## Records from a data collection
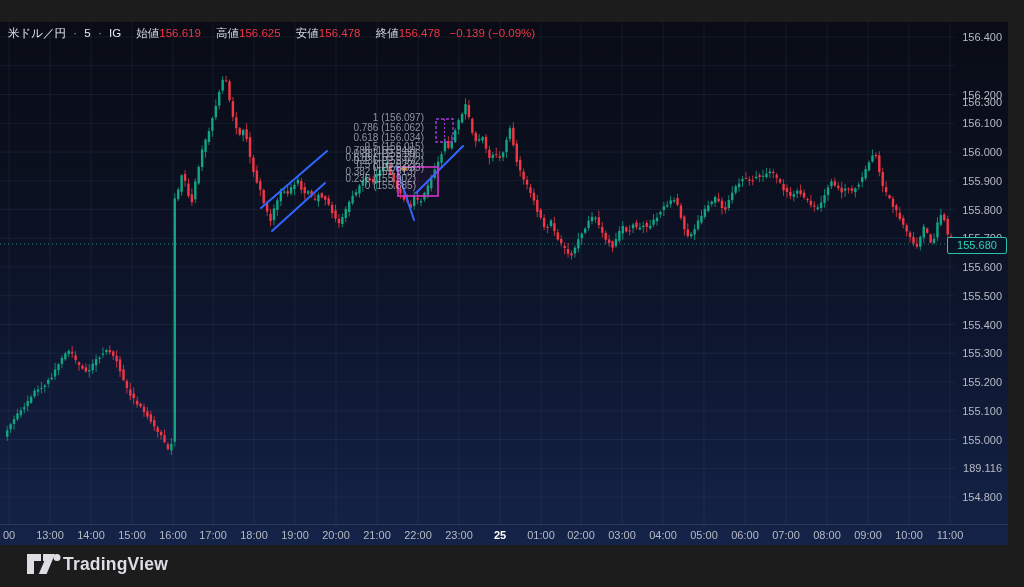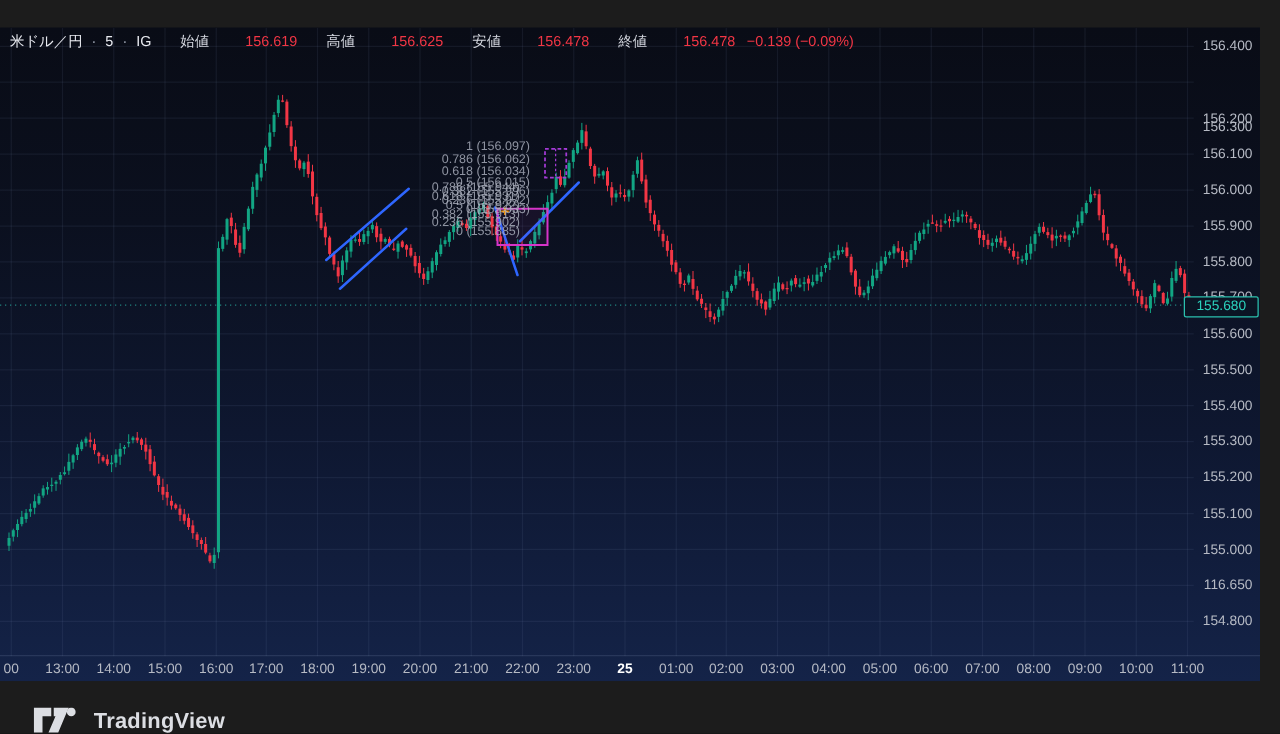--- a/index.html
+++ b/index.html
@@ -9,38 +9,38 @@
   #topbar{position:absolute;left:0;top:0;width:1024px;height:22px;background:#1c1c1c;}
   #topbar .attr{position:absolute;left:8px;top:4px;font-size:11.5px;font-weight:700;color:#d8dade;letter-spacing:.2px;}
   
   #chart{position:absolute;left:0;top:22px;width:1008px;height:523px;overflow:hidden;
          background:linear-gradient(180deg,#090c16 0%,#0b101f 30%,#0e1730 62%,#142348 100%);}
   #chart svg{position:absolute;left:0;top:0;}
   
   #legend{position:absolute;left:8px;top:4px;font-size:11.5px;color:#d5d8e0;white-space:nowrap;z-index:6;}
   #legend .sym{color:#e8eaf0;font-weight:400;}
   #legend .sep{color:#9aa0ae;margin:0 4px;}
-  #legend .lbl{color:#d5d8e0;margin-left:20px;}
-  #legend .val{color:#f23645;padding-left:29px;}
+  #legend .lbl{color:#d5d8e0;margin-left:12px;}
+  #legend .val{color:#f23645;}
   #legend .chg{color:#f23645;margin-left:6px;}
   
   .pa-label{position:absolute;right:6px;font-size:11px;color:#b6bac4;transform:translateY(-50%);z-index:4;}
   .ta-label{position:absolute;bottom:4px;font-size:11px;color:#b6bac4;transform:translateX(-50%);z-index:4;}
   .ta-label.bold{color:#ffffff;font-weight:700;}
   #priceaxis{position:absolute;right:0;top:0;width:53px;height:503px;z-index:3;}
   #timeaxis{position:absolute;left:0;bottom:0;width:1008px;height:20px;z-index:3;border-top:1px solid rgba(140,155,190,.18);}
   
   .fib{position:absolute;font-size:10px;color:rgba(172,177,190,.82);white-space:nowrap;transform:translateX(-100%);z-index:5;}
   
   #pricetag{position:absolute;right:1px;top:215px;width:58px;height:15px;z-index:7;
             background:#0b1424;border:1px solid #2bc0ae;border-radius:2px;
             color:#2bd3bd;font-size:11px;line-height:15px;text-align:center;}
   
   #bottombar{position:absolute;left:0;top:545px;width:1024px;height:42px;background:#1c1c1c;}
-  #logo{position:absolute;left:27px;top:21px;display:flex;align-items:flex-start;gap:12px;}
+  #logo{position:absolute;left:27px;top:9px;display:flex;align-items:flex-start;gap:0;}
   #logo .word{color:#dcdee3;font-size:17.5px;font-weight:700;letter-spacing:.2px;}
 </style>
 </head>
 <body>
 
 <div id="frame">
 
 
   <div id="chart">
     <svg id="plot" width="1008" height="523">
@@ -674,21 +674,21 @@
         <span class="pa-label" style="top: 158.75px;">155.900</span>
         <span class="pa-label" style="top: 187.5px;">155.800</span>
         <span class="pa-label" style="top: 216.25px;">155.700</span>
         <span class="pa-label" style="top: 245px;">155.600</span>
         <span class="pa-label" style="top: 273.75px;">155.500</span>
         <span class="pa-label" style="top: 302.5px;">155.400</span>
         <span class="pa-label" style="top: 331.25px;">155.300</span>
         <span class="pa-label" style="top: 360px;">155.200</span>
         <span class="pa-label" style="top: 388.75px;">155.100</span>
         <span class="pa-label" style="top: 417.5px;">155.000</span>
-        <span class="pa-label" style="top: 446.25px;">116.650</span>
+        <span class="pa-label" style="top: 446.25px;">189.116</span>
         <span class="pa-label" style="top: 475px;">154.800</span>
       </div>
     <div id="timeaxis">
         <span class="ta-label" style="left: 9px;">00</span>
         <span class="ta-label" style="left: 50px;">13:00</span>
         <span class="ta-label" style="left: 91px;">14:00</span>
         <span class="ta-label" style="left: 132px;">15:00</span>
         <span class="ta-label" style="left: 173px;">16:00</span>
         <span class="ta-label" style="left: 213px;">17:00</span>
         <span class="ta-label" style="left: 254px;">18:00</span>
==
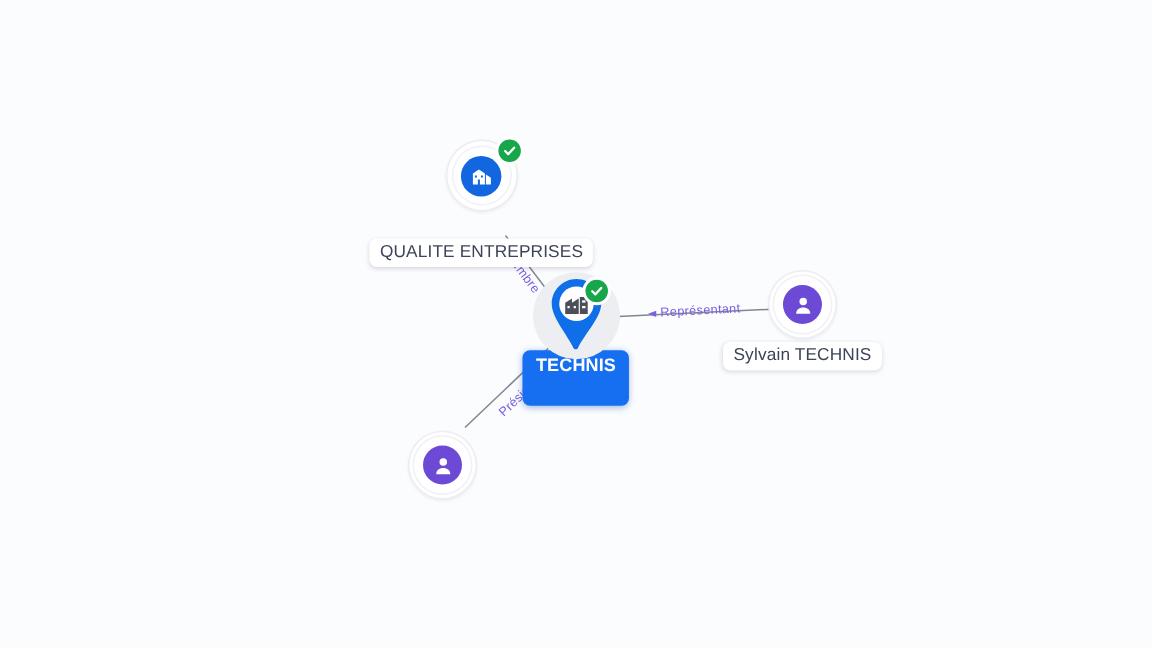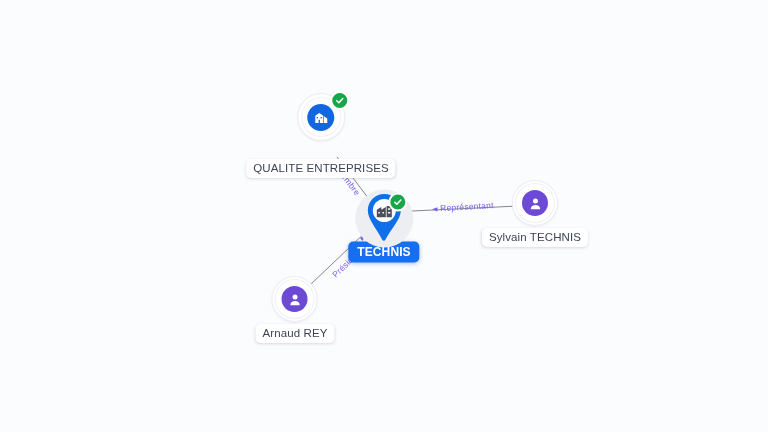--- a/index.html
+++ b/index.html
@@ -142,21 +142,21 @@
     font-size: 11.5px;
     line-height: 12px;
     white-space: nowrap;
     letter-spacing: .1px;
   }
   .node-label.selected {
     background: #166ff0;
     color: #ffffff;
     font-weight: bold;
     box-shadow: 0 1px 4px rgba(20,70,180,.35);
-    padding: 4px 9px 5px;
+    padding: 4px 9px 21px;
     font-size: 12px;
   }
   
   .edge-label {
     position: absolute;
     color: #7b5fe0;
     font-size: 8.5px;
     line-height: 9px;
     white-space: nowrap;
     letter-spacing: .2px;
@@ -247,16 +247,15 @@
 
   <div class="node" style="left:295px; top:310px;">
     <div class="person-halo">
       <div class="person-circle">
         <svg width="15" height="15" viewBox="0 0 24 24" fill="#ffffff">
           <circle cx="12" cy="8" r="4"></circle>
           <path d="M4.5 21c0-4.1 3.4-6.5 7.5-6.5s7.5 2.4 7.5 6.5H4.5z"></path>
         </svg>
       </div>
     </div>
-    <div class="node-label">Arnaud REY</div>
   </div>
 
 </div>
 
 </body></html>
--
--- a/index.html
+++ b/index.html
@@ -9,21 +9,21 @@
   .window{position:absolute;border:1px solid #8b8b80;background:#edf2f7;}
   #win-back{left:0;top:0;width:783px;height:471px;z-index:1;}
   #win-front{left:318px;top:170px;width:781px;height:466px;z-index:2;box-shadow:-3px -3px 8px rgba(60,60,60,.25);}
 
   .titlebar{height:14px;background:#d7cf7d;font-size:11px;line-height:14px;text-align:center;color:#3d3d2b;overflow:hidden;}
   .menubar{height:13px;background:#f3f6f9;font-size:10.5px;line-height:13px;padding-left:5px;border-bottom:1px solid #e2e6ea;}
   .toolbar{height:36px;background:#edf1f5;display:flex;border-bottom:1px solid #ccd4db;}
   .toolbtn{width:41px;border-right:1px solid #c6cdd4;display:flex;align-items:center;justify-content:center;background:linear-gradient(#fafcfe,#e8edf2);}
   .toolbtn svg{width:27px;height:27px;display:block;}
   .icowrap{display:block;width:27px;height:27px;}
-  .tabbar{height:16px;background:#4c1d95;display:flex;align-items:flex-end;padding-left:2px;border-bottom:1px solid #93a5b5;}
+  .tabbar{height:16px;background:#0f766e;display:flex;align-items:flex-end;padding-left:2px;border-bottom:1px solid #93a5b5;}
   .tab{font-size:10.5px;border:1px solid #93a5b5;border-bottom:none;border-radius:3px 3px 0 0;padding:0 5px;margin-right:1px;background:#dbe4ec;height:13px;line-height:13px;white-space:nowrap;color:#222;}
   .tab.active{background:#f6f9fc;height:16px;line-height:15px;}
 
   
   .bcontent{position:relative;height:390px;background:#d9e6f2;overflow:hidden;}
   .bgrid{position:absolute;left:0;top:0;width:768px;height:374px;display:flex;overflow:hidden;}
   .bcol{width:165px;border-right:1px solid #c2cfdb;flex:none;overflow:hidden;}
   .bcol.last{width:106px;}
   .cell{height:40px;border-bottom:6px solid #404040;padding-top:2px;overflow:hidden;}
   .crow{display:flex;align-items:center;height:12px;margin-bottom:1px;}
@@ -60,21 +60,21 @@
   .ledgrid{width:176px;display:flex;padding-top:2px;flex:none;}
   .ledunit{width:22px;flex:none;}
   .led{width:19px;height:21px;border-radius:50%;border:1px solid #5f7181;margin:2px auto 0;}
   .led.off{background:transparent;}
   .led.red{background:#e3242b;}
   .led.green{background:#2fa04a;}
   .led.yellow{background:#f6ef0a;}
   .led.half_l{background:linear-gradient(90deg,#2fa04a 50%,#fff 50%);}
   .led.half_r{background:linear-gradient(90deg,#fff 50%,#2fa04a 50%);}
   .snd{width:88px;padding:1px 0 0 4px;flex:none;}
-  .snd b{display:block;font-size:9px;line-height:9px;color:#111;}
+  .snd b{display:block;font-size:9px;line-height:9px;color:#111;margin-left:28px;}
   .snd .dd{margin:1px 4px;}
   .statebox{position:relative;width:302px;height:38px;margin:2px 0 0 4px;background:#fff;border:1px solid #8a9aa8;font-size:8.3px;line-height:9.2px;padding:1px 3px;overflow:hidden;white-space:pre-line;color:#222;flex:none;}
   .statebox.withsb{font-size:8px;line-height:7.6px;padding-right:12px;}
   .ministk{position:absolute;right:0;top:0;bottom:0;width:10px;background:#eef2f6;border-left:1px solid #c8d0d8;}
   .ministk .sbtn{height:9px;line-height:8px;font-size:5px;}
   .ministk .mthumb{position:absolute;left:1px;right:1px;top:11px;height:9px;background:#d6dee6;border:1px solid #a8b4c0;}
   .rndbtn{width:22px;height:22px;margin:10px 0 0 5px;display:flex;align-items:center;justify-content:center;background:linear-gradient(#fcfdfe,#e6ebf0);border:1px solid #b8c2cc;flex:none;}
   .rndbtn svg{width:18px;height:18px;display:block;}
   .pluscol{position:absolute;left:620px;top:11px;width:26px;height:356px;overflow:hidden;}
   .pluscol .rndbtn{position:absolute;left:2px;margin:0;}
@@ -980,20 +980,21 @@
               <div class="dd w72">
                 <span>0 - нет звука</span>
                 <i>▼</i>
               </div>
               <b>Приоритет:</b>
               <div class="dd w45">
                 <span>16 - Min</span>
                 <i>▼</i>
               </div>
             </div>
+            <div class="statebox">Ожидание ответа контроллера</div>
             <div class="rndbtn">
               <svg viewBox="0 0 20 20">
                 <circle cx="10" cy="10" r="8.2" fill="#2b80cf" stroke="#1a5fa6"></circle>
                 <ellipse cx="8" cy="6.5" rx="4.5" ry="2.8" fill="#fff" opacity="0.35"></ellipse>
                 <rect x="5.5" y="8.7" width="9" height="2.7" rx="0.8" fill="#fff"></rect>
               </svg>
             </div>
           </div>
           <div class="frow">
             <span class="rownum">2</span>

## THE TASK
List every line in the records above that contains the word "spacing".

## ANSWER TO THIS EXERCISE
   #topbar .attr{position:absolute;left:8px;top:4px;font-size:11.5px;font-weight:700;color:#d8dade;letter-spacing:.2px;}
   #logo .word{color:#dcdee3;font-size:17.5px;font-weight:700;letter-spacing:.2px;}
     letter-spacing: .1px;
     letter-spacing: .2px;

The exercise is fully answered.